Monday, 23 June 2014

Billy Joel's Madison Square Garden Concert Is A Trip Down Memory Lane

Billy Joel performs live to an audience at Madison Square Garden in Manhattan on Saturday June 21, 2014.

 Billy Joel plans to play in monthly concerts at Madison Square Garden during the time that the public is interested. Follow the first year of this innovative experiment in the music industry to look at their programs through a variety of viewpoints - from critics, musicians, celebrities and fans. This month's Valerie Kellogg, editor of Newsday's house.



Let's start this story of The End.

As Billy Joel launched into "This is the moment" during his last show sold out, Saturday night at Madison Square Garden, I'm back in Montauk. It's the late 80s, and my boyfriend and I are putting logs on the fire in a hotel in Montauk, in the young and insecure and enjoy a time of independence at a time when we are beginning to make our way love the world.

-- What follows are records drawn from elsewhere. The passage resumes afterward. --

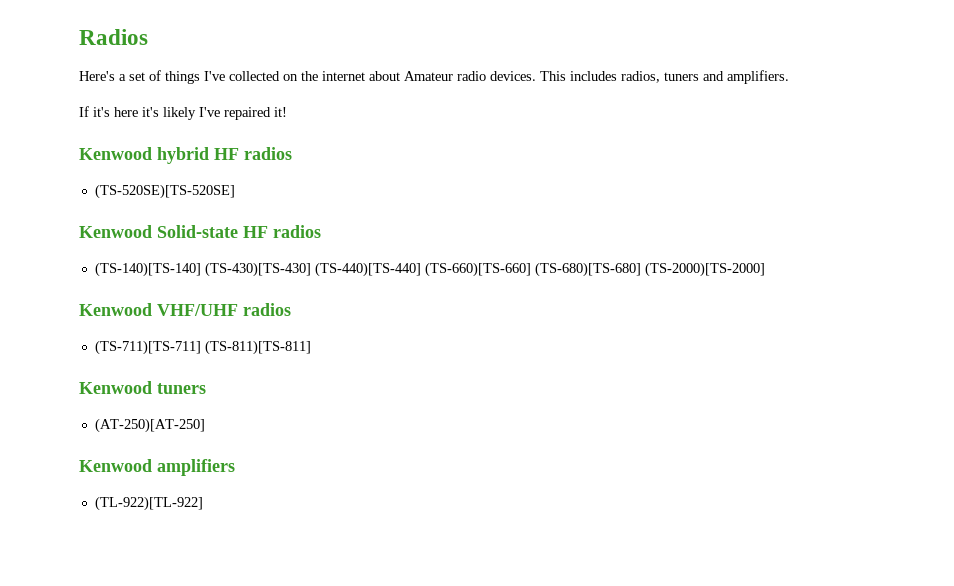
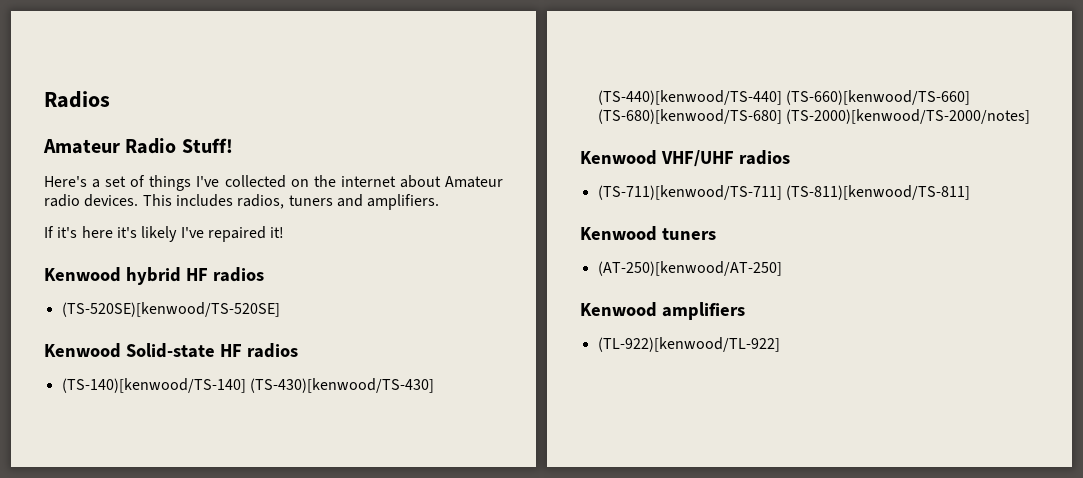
+ Amateur Radio Stuff!
- (TS-520SE)[TS-520SE]
+ (TS-520SE)[kenwood/TS-520SE]
- (TS-140)[TS-140] (TS-430)[TS-430] (TS-440)[TS-440] (TS-660)[TS-660] (TS-680)[TS-680] (TS-2000)[TS-2000]
+ (TS-140)[kenwood/TS-140] (TS-430)[kenwood/TS-430] (TS-440)[kenwood/TS-440] (TS-660)[kenwood/TS-660] (TS-680)[kenwood/TS-680] (TS-2000)[kenwood/TS-2000/notes]
- (TS-711)[TS-711] (TS-811)[TS-811]
+ (TS-711)[kenwood/TS-711] (TS-811)[kenwood/TS-811]
- (AT-250)[AT-250]
+ (AT-250)[kenwood/AT-250]
- (TL-922)[TL-922]
+ (TL-922)[kenwood/TL-922]

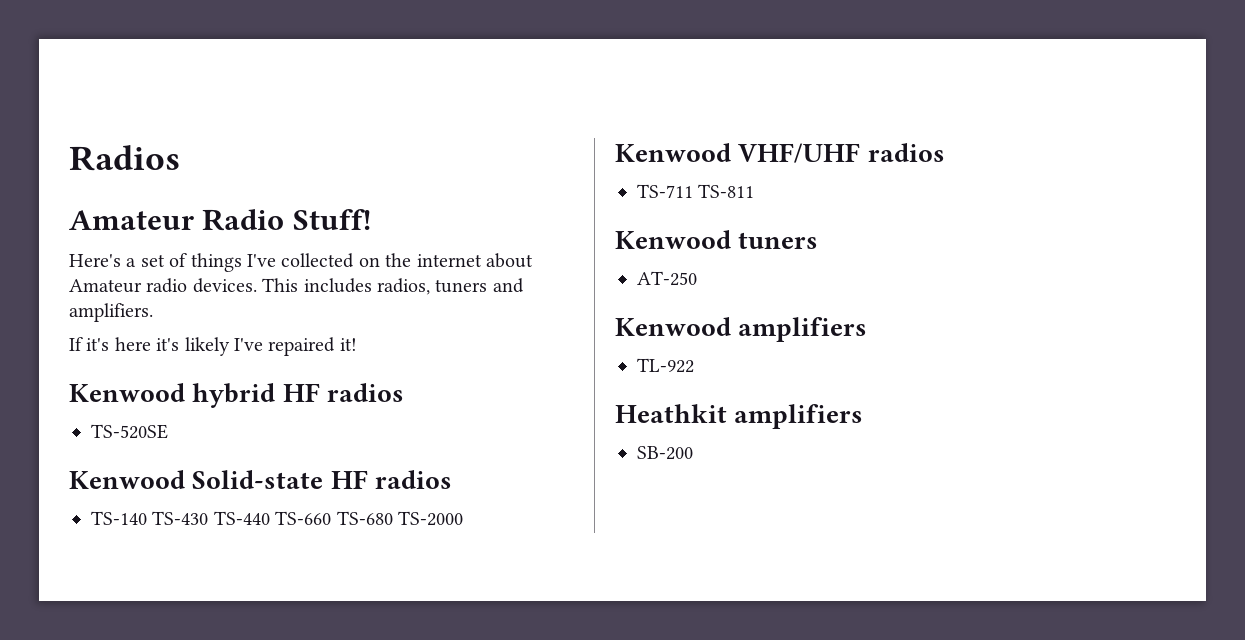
- (TS-520SE)[kenwood/TS-520SE]
+ TS-520SE
- (TS-140)[kenwood/TS-140] (TS-430)[kenwood/TS-430] (TS-440)[kenwood/TS-440] (TS-660)[kenwood/TS-660] (TS-680)[kenwood/TS-680] (TS-2000)[kenwood/TS-2000/notes]
+ TS-140 TS-430 TS-440 TS-660 TS-680 TS-2000
- (TS-711)[kenwood/TS-711] (TS-811)[kenwood/TS-811]
+ TS-711 TS-811
- (AT-250)[kenwood/AT-250]
+ AT-250
- (TL-922)[kenwood/TL-922]
+ TL-922
+ Heathkit amplifiers
+ SB-200

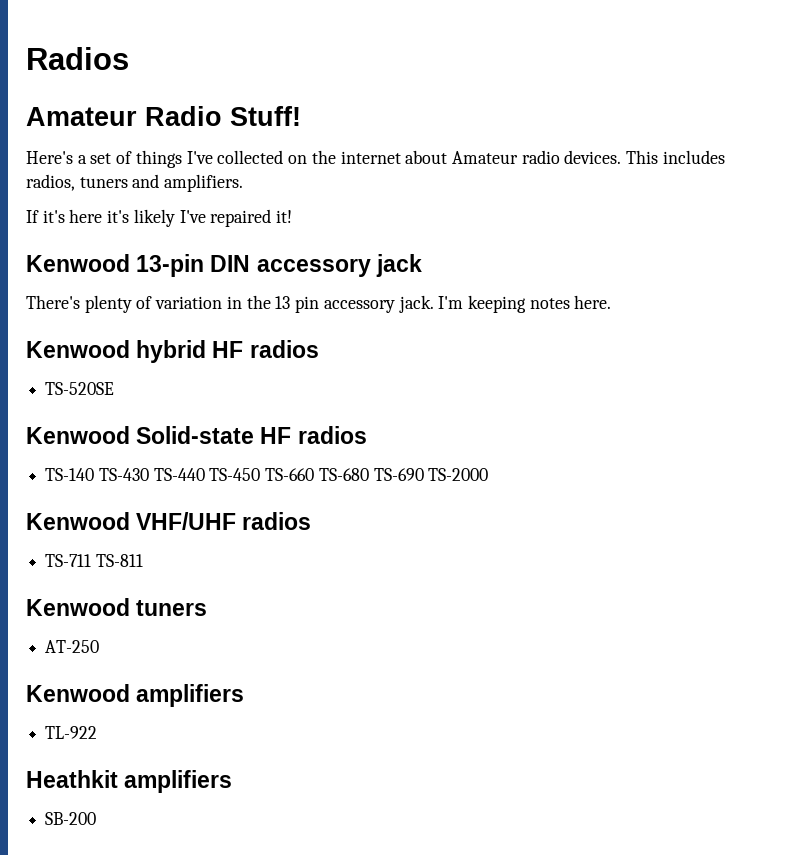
+ Kenwood 13-pin DIN accessory jack
+ There's plenty of variation in the 13 pin accessory jack. I'm keeping notes here.
- TS-140 TS-430 TS-440 TS-660 TS-680 TS-2000
+ TS-140 TS-430 TS-440 TS-450 TS-660 TS-680 TS-690 TS-2000

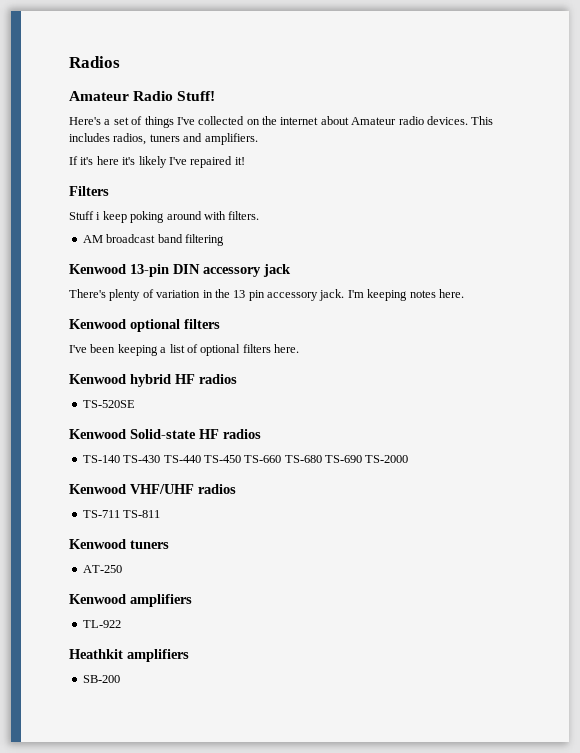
+ Filters
+ Stuff i keep poking around with filters.
+ AM broadcast band filtering
+ Kenwood optional filters
+ I've been keeping a list of optional filters here.

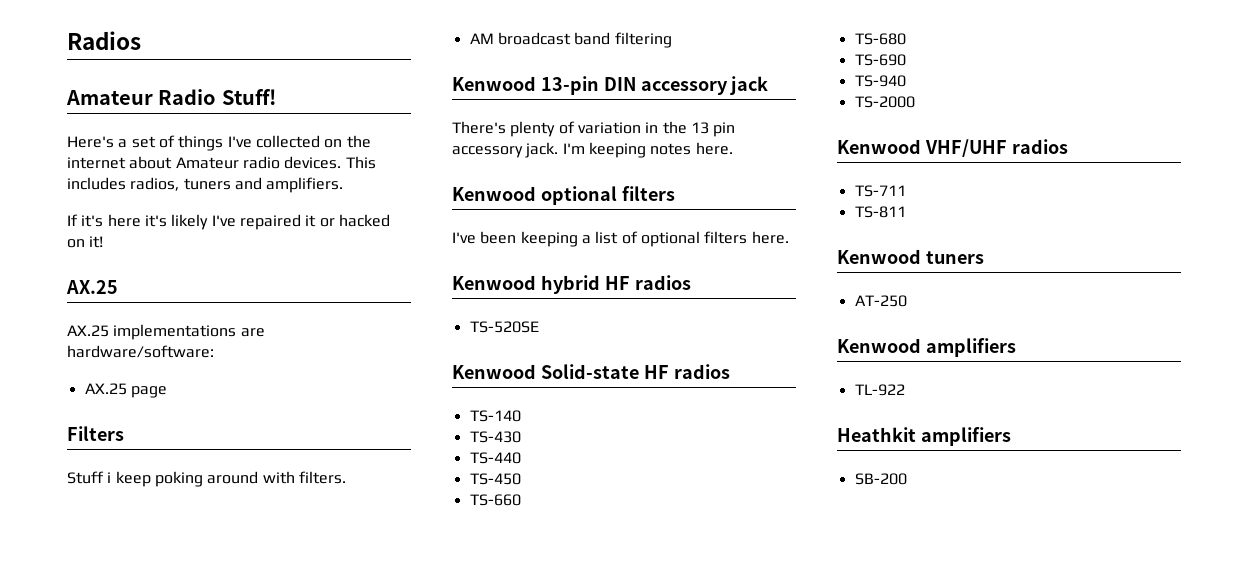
- If it's here it's likely I've repaired it!
+ If it's here it's likely I've repaired it or hacked on it!
+ AX.25
+ AX.25 implementations are hardware/software:
+ AX.25 page
- TS-140 TS-430 TS-440 TS-450 TS-660 TS-680 TS-690 TS-2000
+ TS-140
+ TS-430
+ TS-440
+ TS-450
+ TS-660
+ TS-680
+ TS-690
+ TS-940
+ TS-2000
- TS-711 TS-811
+ TS-711
+ TS-811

It was hard to imagine that in the days before the concert that Joel could still be aroused by their successes, many of which have been so exaggerated that sometimes has become aural wallpaper. That's what happens when it comes to Joel - his songs are our memories, and melodies, not predictable, however, ever get old. His music has been a constant for many Long Islanders, there as the backdrop for the family van rides, barbecues, first crushes, college parties, and nights at the bar, weddings, births and funerals.

What I remember Joel conjured to the public on Saturday until 23 songs of the charts he made, I can only imagine. "Go back, Billy," I heard someone shouting for a set of his first albums, including "Cold Spring Harbor." Throughout the performance, a man and a woman in front of me looked at each other in the first chord of every song he performed as if each had some special meaning to them, sometimes pulling each other more nearby, sometimes kissing with eyes closed.

Middle-aged mothers danced wildly "Still rock and roll to me" as they filmed each other on their phones. Adult men, many adult men, contorted themselves to make just-the-boxes selfies that Joel could be captured in the background playing the piano.

While trying to approach the stage, so they had Long Island-bred Judd Apatow, the great producer, director and screenwriter who arrived with an entourage of stars for comedy. He eventually left his seat and went to the VIP section, which could be seen bopping to the music like any other in the crowd.

They swung from the ground to the ranks of nasal bleeding during "New York State of Mind," backed out loud with Joel to "O" for "She's Always a Woman," the word is narrowed during "Sometimes a Fantasy, "which got a standing ovation during" Scenes from an Italian Restaurant "and the choir sang a capella" Piano Man ".

A Huntington woman summed up what many probably felt in a crowded Penn Station after the show. "It was like the soundtrack of my life in a concert," he said.